The task ->
Restate exactly, and only, the lines spanning from the one with "-52,8 +52,8 @@" to the end of the records below.

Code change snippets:
━━━━━━━━━━━━━━━━
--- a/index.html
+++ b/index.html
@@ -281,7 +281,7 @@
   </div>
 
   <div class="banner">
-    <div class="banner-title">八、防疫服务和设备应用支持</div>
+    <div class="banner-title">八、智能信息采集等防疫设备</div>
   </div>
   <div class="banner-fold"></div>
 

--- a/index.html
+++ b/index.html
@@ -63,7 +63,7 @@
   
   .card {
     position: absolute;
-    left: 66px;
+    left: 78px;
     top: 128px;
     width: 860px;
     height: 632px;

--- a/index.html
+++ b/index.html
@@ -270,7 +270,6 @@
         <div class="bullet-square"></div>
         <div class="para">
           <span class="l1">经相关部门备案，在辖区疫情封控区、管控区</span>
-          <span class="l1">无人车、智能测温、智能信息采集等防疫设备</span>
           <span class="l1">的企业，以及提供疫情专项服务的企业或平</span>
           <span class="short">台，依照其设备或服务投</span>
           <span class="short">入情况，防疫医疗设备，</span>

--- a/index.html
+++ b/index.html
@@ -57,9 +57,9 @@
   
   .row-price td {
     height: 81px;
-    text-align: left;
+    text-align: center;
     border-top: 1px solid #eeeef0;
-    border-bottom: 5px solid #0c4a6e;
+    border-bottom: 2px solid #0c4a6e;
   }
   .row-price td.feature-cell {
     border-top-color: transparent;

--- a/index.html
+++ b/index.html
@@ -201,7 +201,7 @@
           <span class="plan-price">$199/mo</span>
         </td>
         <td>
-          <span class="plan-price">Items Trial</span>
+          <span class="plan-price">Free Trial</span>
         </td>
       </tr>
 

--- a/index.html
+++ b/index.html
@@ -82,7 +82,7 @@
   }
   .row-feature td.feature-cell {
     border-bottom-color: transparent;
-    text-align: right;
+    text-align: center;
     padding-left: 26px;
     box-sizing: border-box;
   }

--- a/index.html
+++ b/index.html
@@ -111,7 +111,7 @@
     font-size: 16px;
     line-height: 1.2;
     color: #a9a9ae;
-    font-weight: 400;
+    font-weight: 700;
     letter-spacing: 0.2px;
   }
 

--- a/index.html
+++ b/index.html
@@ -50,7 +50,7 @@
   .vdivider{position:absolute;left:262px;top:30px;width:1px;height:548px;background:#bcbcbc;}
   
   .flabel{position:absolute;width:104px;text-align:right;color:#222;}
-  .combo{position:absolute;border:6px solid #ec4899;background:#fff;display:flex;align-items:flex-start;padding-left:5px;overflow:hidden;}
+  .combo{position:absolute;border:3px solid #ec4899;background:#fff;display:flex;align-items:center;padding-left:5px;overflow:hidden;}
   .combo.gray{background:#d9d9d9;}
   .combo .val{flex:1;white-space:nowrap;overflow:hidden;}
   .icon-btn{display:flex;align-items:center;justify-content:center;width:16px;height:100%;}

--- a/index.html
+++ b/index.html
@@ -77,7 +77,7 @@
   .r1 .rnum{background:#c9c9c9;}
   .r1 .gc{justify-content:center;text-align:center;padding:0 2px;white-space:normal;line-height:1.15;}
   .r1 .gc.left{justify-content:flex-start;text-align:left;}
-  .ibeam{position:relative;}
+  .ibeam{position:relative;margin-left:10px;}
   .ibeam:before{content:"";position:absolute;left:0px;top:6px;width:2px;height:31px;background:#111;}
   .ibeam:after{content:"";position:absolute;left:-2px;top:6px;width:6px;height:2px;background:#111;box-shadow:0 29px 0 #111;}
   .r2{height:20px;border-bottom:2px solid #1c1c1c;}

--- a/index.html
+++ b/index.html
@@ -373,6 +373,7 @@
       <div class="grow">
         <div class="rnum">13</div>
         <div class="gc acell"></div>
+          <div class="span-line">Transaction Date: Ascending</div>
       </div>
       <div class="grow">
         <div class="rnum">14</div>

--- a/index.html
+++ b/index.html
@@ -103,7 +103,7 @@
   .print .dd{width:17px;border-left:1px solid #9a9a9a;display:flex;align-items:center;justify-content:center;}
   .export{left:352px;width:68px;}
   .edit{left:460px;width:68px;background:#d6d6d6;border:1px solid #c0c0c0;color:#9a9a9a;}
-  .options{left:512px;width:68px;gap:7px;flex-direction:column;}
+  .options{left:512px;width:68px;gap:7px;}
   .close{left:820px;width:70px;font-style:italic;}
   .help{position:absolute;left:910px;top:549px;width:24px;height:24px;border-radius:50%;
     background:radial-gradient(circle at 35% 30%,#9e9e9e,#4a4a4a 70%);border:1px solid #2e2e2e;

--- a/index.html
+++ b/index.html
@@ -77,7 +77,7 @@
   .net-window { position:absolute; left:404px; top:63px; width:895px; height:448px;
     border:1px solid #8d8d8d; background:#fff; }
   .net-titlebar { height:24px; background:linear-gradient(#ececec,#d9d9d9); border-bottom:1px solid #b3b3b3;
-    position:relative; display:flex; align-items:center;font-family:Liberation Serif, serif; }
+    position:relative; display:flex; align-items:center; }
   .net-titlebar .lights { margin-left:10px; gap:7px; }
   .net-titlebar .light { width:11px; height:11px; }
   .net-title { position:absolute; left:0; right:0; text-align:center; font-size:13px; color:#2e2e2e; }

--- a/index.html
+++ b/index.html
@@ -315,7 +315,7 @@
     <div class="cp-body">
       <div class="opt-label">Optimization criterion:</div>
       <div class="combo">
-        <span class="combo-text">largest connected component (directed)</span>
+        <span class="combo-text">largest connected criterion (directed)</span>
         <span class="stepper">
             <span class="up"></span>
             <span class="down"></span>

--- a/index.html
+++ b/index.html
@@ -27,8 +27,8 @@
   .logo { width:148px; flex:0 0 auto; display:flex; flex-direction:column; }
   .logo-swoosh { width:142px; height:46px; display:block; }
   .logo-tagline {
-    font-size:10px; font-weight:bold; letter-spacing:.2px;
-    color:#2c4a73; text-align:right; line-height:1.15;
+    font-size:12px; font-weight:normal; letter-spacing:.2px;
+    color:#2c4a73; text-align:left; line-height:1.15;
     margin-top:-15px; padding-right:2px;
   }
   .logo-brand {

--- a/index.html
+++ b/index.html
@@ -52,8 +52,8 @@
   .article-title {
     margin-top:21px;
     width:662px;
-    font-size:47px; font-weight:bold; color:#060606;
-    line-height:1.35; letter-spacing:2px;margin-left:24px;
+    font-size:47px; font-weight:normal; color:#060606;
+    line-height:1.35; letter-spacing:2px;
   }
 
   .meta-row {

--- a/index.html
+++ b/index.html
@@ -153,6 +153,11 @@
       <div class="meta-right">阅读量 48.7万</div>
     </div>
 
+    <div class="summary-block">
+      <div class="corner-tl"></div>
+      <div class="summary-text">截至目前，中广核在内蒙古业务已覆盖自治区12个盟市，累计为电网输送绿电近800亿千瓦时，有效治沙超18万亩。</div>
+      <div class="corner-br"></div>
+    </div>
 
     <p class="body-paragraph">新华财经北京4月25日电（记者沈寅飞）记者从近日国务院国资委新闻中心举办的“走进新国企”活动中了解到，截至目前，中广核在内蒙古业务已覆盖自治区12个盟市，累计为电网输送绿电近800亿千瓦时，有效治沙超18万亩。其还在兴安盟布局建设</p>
━━━━━━━━━━━━━━━━
Exercise output ->
@@ -52,8 +52,8 @@
   .article-title {
     margin-top:21px;
     width:662px;
-    font-size:47px; font-weight:bold; color:#060606;
-    line-height:1.35; letter-spacing:2px;margin-left:24px;
+    font-size:47px; font-weight:normal; color:#060606;
+    line-height:1.35; letter-spacing:2px;
   }
 
   .meta-row {

--- a/index.html
+++ b/index.html
@@ -153,6 +153,11 @@
       <div class="meta-right">阅读量 48.7万</div>
     </div>
 
+    <div class="summary-block">
+      <div class="corner-tl"></div>
+      <div class="summary-text">截至目前，中广核在内蒙古业务已覆盖自治区12个盟市，累计为电网输送绿电近800亿千瓦时，有效治沙超18万亩。</div>
+      <div class="corner-br"></div>
+    </div>
 
     <p class="body-paragraph">新华财经北京4月25日电（记者沈寅飞）记者从近日国务院国资委新闻中心举办的“走进新国企”活动中了解到，截至目前，中广核在内蒙古业务已覆盖自治区12个盟市，累计为电网输送绿电近800亿千瓦时，有效治沙超18万亩。其还在兴安盟布局建设</p>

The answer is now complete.